Exercise brief
The word "none" marks the lines to report; pull each of them from the listing.

Records supplied
***

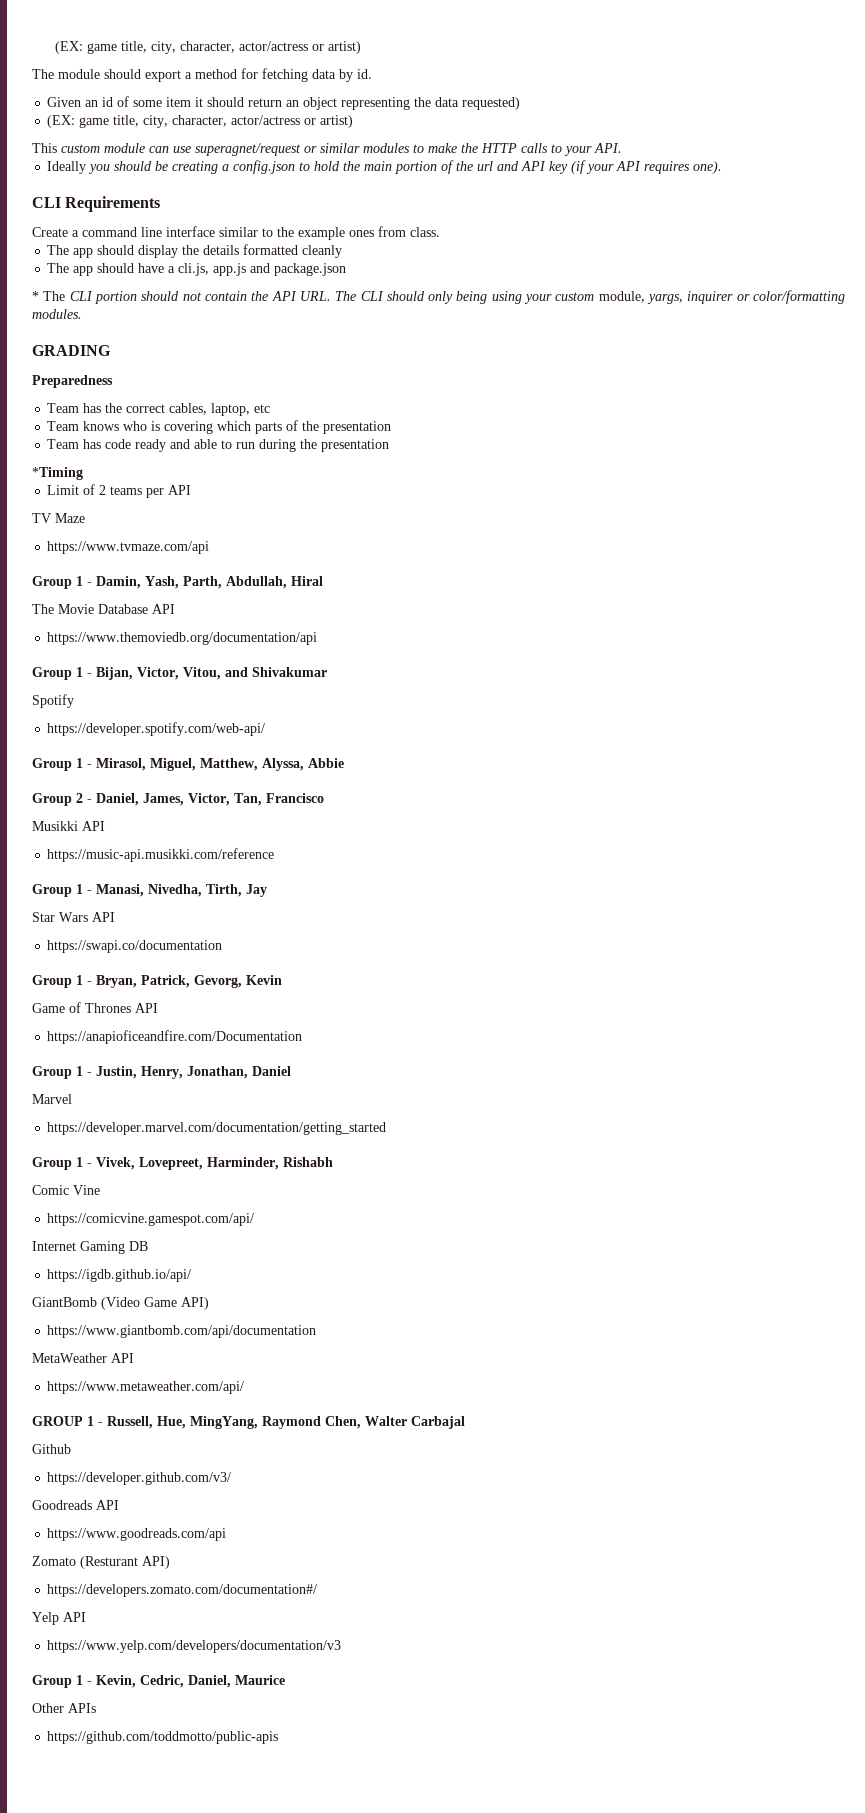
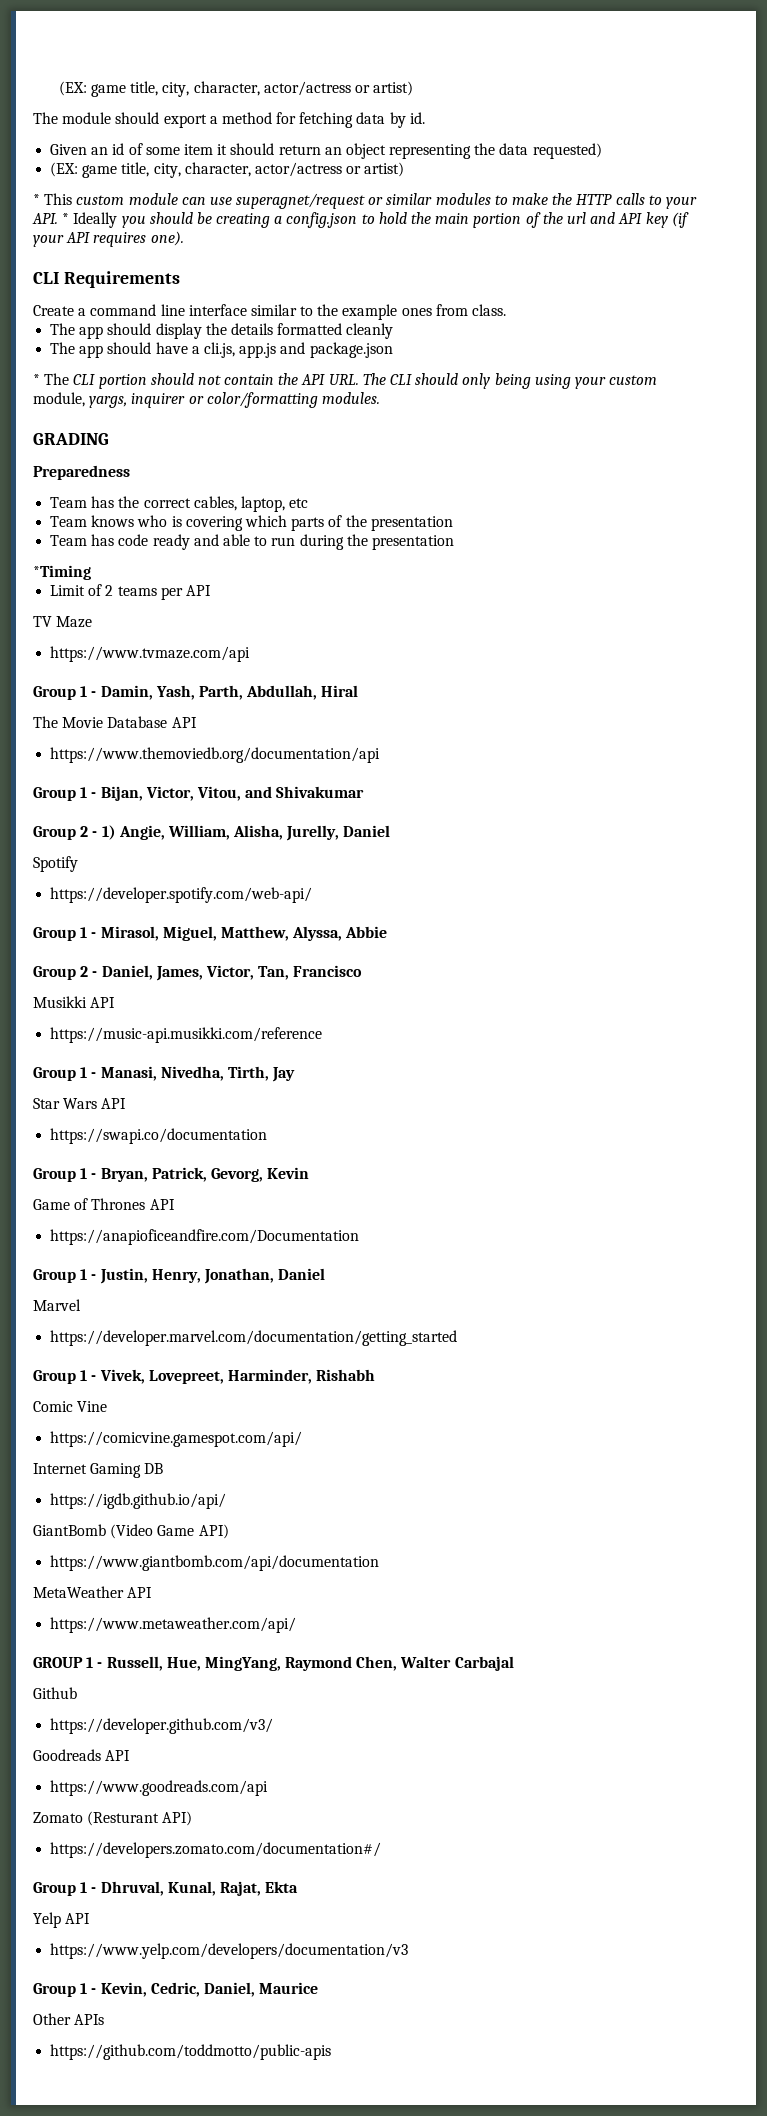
(354, 121) none -> [33,194,40,205] *
(622, 148) // -> [62,213,70,224] *
(327, 672) none -> [33,825,391,841] // Group 2 - 1) Angie, William, Alisha, Jurelly, Daniel
(318, 1590) none -> [33,1881,299,1896] // Group 1 - Dhruval, Kunal, Rajat, Ekta

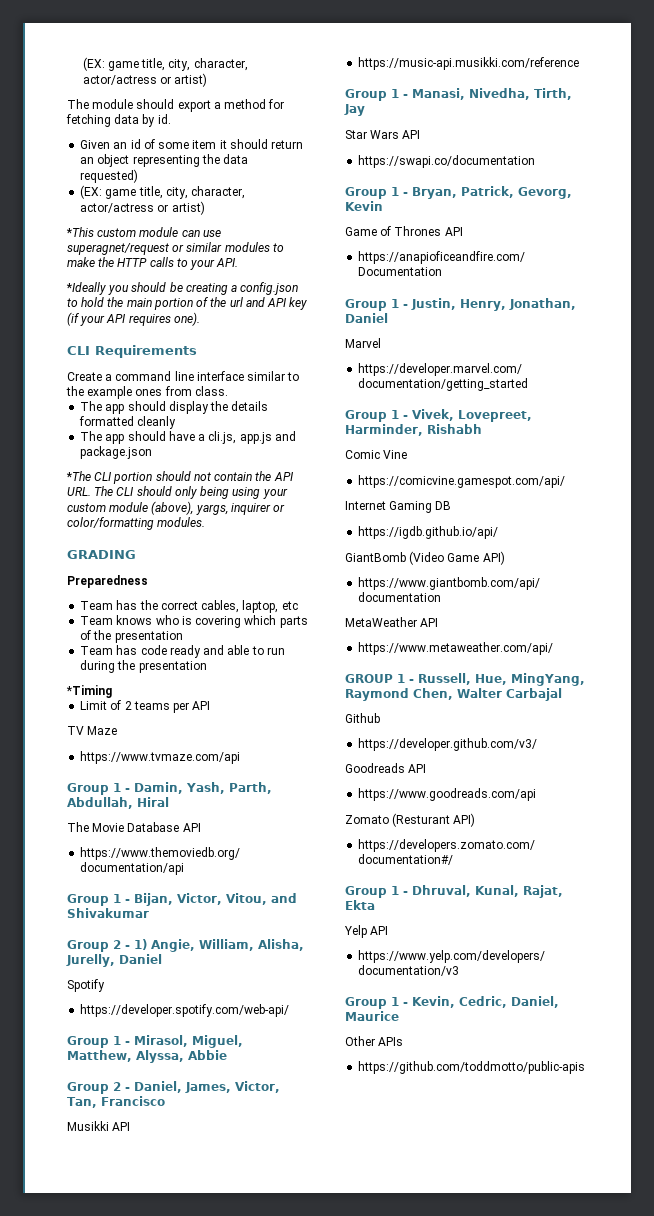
[33,193,73,205] * This -> [66,227,94,237] *This
[62,212,118,228] * Ideally -> [66,282,106,295] // *Ideally
[33,373,70,385] * The -> [66,471,91,481] *The
[33,392,85,407] module, -> [109,501,194,515] module (above),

***

Expected answer
(354, 121) none -> [33,194,40,205] *
(327, 672) none -> [33,825,391,841] // Group 2 - 1) Angie, William, Alisha, Jurelly, Daniel
(318, 1590) none -> [33,1881,299,1896] // Group 1 - Dhruval, Kunal, Rajat, Ekta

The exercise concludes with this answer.